Academia, Anthropology, Literature
I wrote a series of articles on the future of publishing and I found myself returning again and again to these two essays as a source of inspiration, and I haven't quite gotten them out of my head.
I'm not sure if I agree with this consensus, but it seems pretty clear that multi-media websites, twitter, and "blogs" (by some definition of the term) are acceptable replacements for journalistic publishing (newspapers, magazines). These essays, engage literary publishing, and force (particularly the second) us to think about the economics of booksellers, including branding, brick and mortar shops, which I think is incredibly important.
In the piece on Cyborg Anthropology, Amber Case discusses looks at the Singularity from a much less technical perspective. In a lot of ways this reminds me of my post on the Dark Singularity from a few months back. The singularity is, of course ultimately a cyborg problem.

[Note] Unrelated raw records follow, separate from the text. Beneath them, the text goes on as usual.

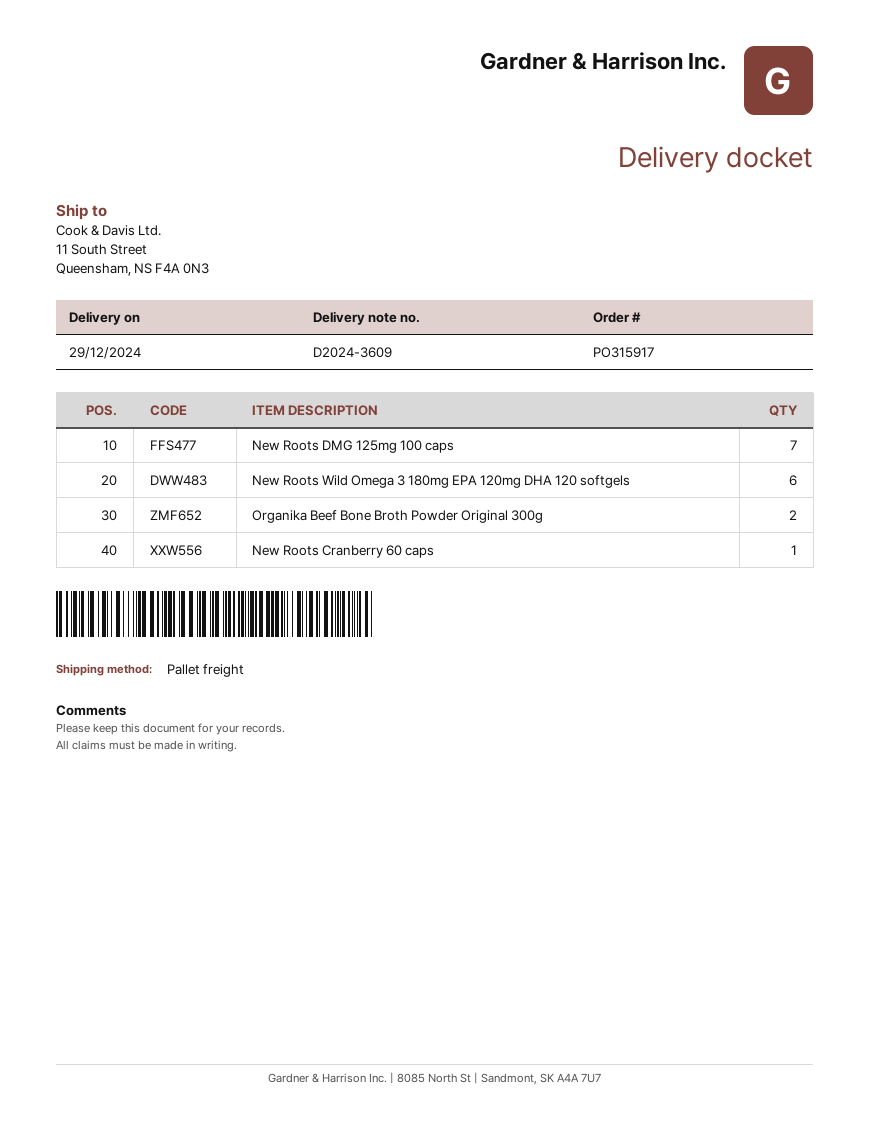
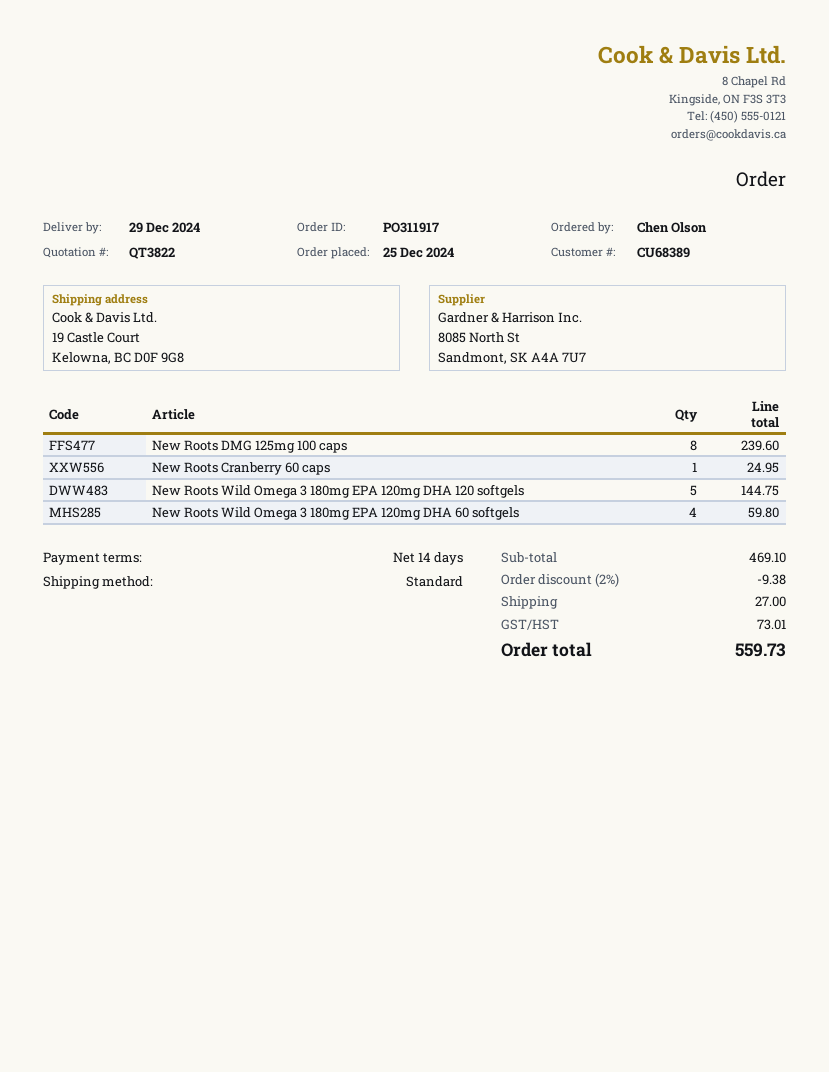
order number: PO315917 -> PO311917
shipping method: pallet freight -> standard
ship to: 11 South Street, Queensham, NS F4A 0N3 -> 19 Castle Court, Kelowna, BC D0F 9G8
New Roots DMG 125mg 100 caps: 7 -> 8
New Roots Wild Omega 3 180mg EPA 120mg DHA 120 softgels: 6 -> 5
Organika Beef Bone Broth Powder Original 300g: 2 -> none
New Roots Wild Omega 3 180mg EPA 120mg DHA 60 softgels: none -> 4

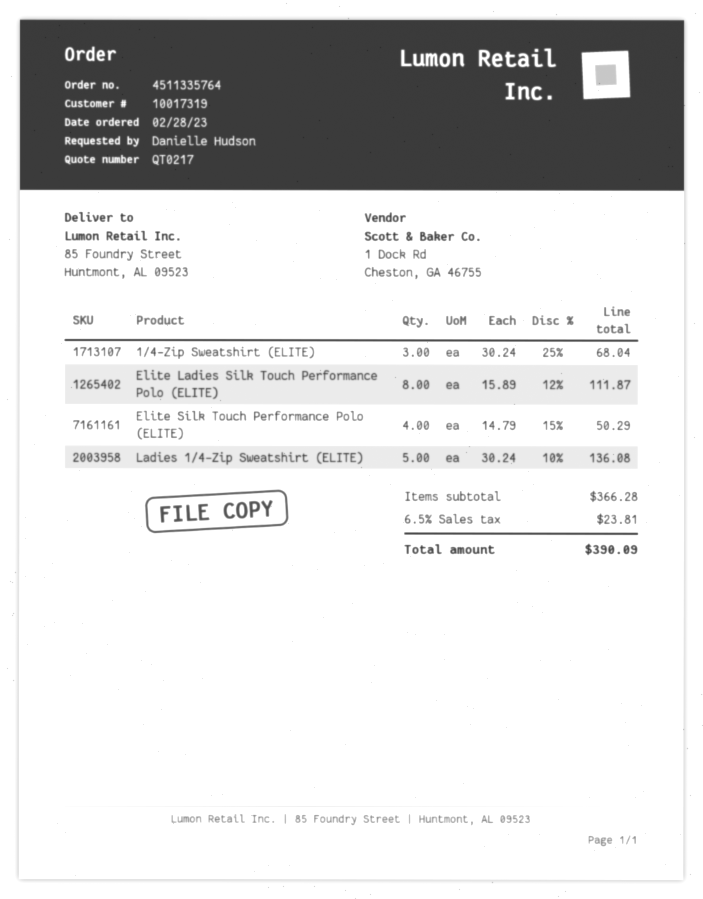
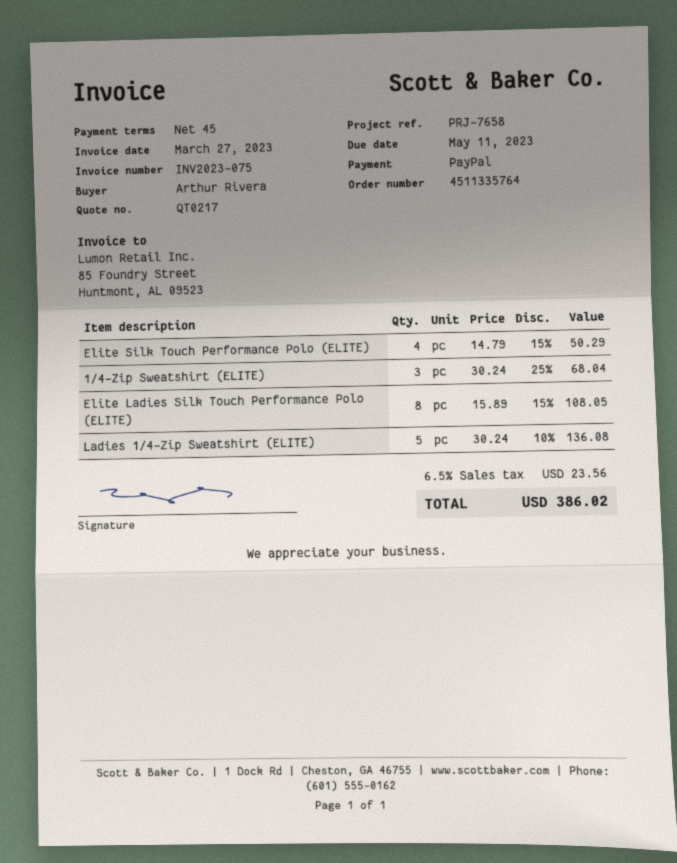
ordered by: Danielle Hudson -> Arthur Rivera
Elite Ladies Silk Touch Performance Polo (ELITE): 8 x 15.89 - 12% = 111.87 -> 8 x 15.89 - 15% = 108.05
tax: 6.5% = 23.81 -> 6.5% = 23.56
total: 390.09 -> 386.02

Aaron Swartz's piece on the academy... I don't know that he's wrong, exactly, but I think I would avoid being as unilateral as he is. On the one had disciplines exist mostly to organize education not research, and if I were going to make a conjecture: we see more disciplanarity and sub-disciplining in fields with substantive funding outside of the academy. Doctors, lawyers, psychologists, biologists, chemists, have teeny-tiny little sub-fields; and by contrast you see a lot more interdisciplinary activity in the academic study of anthropology, literature, mathematics, and, say musicology. Interesting, nonetheless.
The Industry of Technology
Two posts here from James Governor of RedMonk that have guided (at least topically) my thinking in a couple of areas recently. This is particularly noticeable if you look over the recent archives. The first addresses Flash and the business of advancing the platform of the web. My trepidation with regards to flash is mostly the same as my trepidation with regards to all web technology. When you get down to it, my grumbling all goes back to the fact that the web is developing into this thing that is all about media rich software, and less about hypertext, which is where my heart has always been. My argument keeps going back to "take the applications off of the web as we know it, and use a platform that (like GTK+ or QT) that's designed for applications, and create a hypertext experience that really works." But it's nice to have articles like this one to pull my head out of (or into?) the clouds to remind me (and us?) what's really going on in the industry.
This is an old one from the same source, about the new "patronage economy" which in many ways defines what's going on at RedMonk. I particularly enjoy how Governor contrasts the New Patronage with other popular web 2.0-era business models. I do worry, looking at this in retrospect about the ways in which such patronages are stable even when the economy is in the crapper (as it were.) I'm not sure if there's an answer to that one yet, but we'll see. I guess my questions, at this juncture are: first, does patronage-type-relationships give "start ups" another funding option which is more stable than venture capital. Second, doesn't the kind of organization and work that's funded by these patronages subvert the kind of work that they depend upon (i.e. big high-margin businesses?)
That's all I have at the moment. If you have links or thoughts to share, I'd live to see them!